Right now there are 3-4 parties that together control more than 51% of mining power. I believe they've avoided merging because if there is a single entity openly controlling a majority of mining power it undermines trust in bitcoin, devaluing the currency.


People tend to forget about this possibility with so many new coins out there. When talking about PoW's problems, most people get hooked on discussing the inefficiency of power these days and the costs that has on the network. Great work.


So the answer is for less than $3,000 and I could potentially gain millions of dollars worth of Bitcoin Gold?

What are the downsides? Is this illegal?


You can't directly steal or create coins. Except for the coins you get for your branch of the blockchain if it becomes accepted. The trick is that you can double-spend.

The downsides? You need capital to spend and double-spending is fraud.


Committing fraud is very much illegal, yes. It may be hard to prove and prosecute, but it is undoubtedly illegal. (Though IANAL.)


Who are you defrauding? Under what jurisdiction? The ability to be 51% attacked is a feature of the design.

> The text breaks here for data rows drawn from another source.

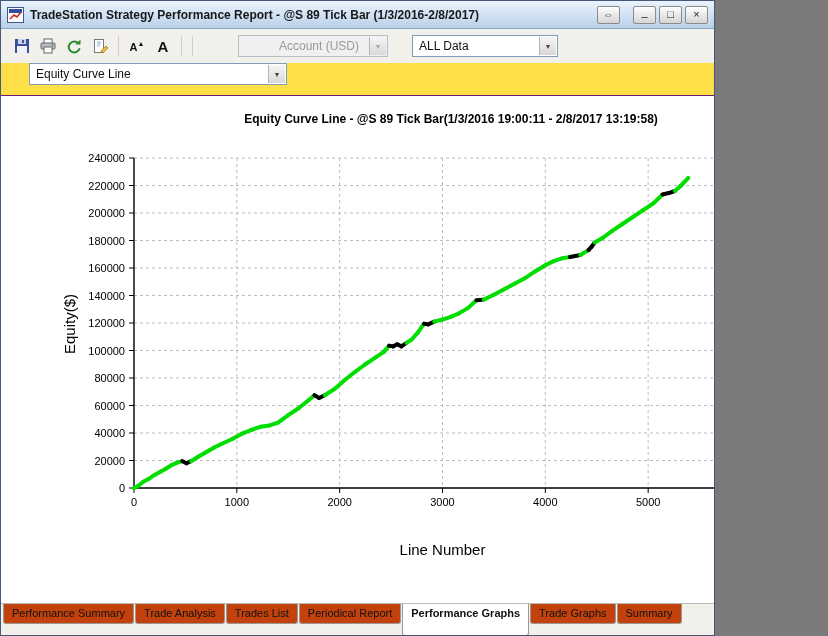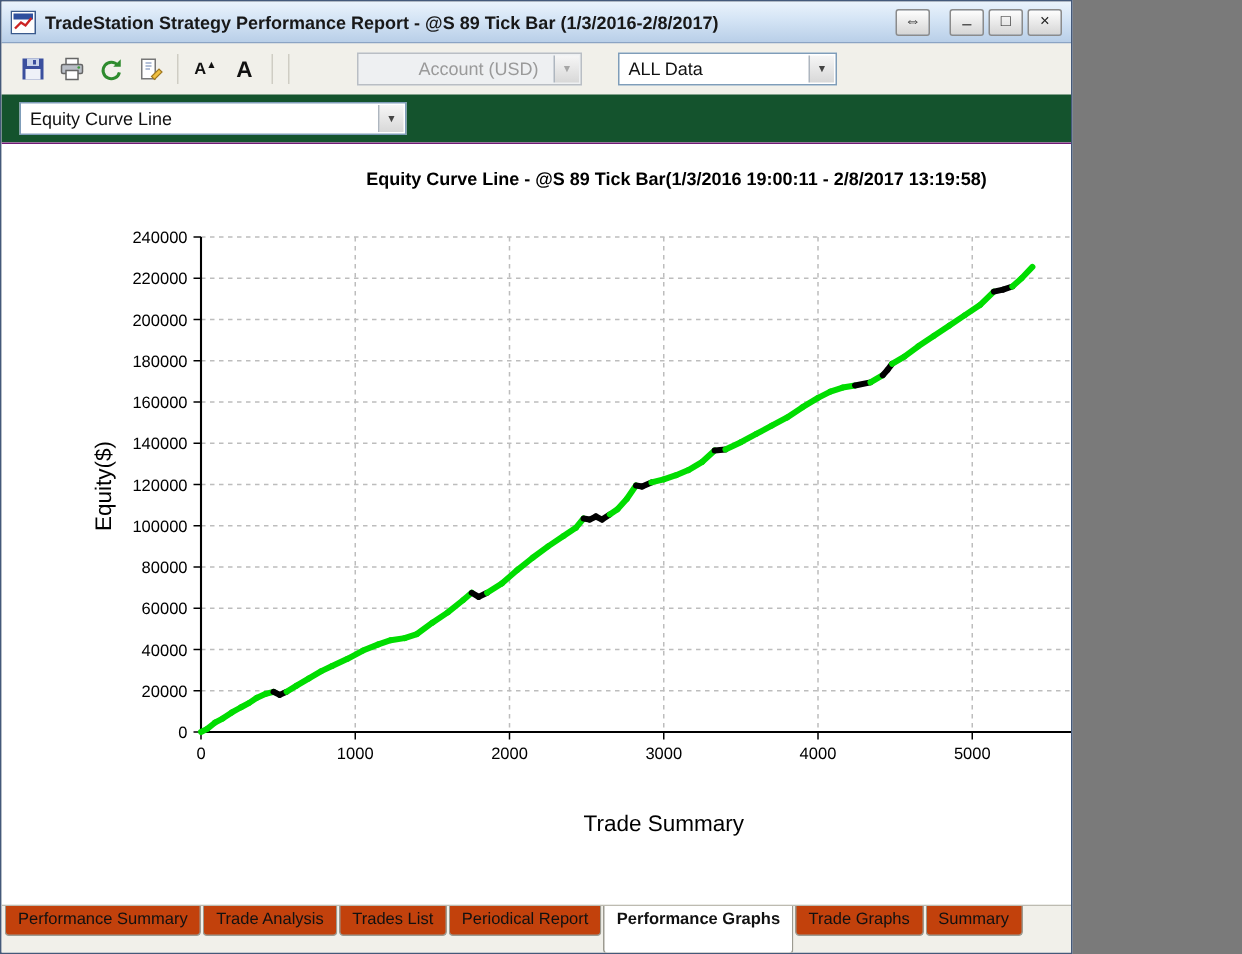--- a/index.html
+++ b/index.html
@@ -38,21 +38,21 @@
   }
   .combo .arrow {
     position: absolute; right: 1px; top: 1px; bottom: 1px; width: 17px;
     background: linear-gradient(#f6f6f6, #d8d8d8); border-left: 1px solid #aeb6bf;
     display: flex; align-items: center; justify-content: center; font-size: 7px; color: #444;
   }
   .combo.disabled { background: #eef0f2; color: #9a9a9a; border-color: #b9bec4; padding-left: 40px; }
   .combo.disabled .arrow { color: #a6a6a6; }
   .combo-account { width: 150px; margin-left: 40px; }
   .combo-data { width: 146px; margin-left: 24px; }
-  .row2 { height: 32px; display: flex; align-items: center; padding-left: 12px; background: #14532d; }
+  .row2 { height: 32px; display: flex; align-items: flex-start; padding-left: 28px; background: #fde047; }
   .combo-graph { width: 258px; }
   
   .content { position: relative; height: 508px; background: #fff; border-top: 1px solid #701a75; }
   .chart-title { position: absolute; top: 16px; left: 110px; width: 680px; text-align: center; font-size: 12px; font-weight: bold; color: #000; }
   .ylabel { position: absolute; left: 0; top: 218px; width: 140px; height: 20px; text-align: center; font-size: 15px; color: #000; transform: rotate(-90deg); }
   .xlabel { position: absolute; left: 133px; top: 445px; width: 617px; text-align: center; font-size: 15px; color: #000; }
   #chart-svg { position: absolute; left: 55px; top: 40px; }
   #chart-svg text { font-family: "Liberation Sans", sans-serif; }
   
   .tabbar { height: 34px; background: #f1f0ea; border-top: 1px solid #bdbbb1; display: flex; align-items: flex-start; padding: 0 2px; }
@@ -132,21 +132,21 @@
   <div class="row2">
     <div class="combo combo-graph">
       <span>Equity Curve Line</span>
       <span class="arrow">▼</span>
     </div>
   </div>
 
   <div class="content">
     <div class="chart-title">Equity Curve Line - @S 89 Tick Bar(1/3/2016 19:00:11 - 2/8/2017 13:19:58)</div>
     <div class="ylabel">Equity($)</div>
-    <div class="xlabel">Trade Summary</div>
+    <div class="xlabel">Line Number</div>
     <svg id="chart-svg" width="715" height="380">
         <line x1="180.83333333333331" y1="22" x2="180.83333333333331" y2="352" stroke="#bdbdbd" stroke-width="1" stroke-dasharray="3,3"></line>
         <line x1="283.66666666666663" y1="22" x2="283.66666666666663" y2="352" stroke="#bdbdbd" stroke-width="1" stroke-dasharray="3,3"></line>
         <line x1="386.5" y1="22" x2="386.5" y2="352" stroke="#bdbdbd" stroke-width="1" stroke-dasharray="3,3"></line>
         <line x1="489.3333333333333" y1="22" x2="489.3333333333333" y2="352" stroke="#bdbdbd" stroke-width="1" stroke-dasharray="3,3"></line>
         <line x1="592.1666666666667" y1="22" x2="592.1666666666667" y2="352" stroke="#bdbdbd" stroke-width="1" stroke-dasharray="3,3"></line>
         <line x1="695" y1="22" x2="695" y2="352" stroke="#bdbdbd" stroke-width="1" stroke-dasharray="3,3"></line>
         <line x1="78" y1="324.5" x2="695" y2="324.5" stroke="#bdbdbd" stroke-width="1" stroke-dasharray="3,3"></line>
         <line x1="78" y1="297" x2="695" y2="297" stroke="#bdbdbd" stroke-width="1" stroke-dasharray="3,3"></line>
         <line x1="78" y1="269.5" x2="695" y2="269.5" stroke="#bdbdbd" stroke-width="1" stroke-dasharray="3,3"></line>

You expect all the actors to commit enough computing capacity to prevent such an attack as it’s in their own best interest.


Depending on the jurisdiction it might be fraud or not. It's effectively the same as writing a check that you know doesn't have funding behind it.


still fraud.


Can utilizing features ever be fraud?


I'm not sure. Is utilizing the feature that no guard is watching that expensive bracelet in the store illegal?


But in all countries where crypto-currencies are not considered money, is it illegal to double-spend bits?


If I find a funny-looking stone, and promise to give it to you in exchange for goods, it would be fraud to give the funny-looking stone to somebody else instead. Cryptocurrencies are no more "money" than the funny-looking stone, but one could still commit fraud with them.


Stealing a bracelet from a store is made illegal typically through the force of a state.


As is fraud.


> I calculated the cost of renting hashing power from NiceHash to complete an attack.

I think the major caveat here is that it only takes ~35% hashing power to pull off a 51% attack, assuming you leveraging block withholding and other strategies.


Selfish/stubborn mining isn't applicable here, since the double spender has to fork and withhold all blocks from the point where their honest transaction is included in a block until the victim sends them the goods/exchange withdrawal/whatever, at which point they need to eventually mine a longer chain and reveal.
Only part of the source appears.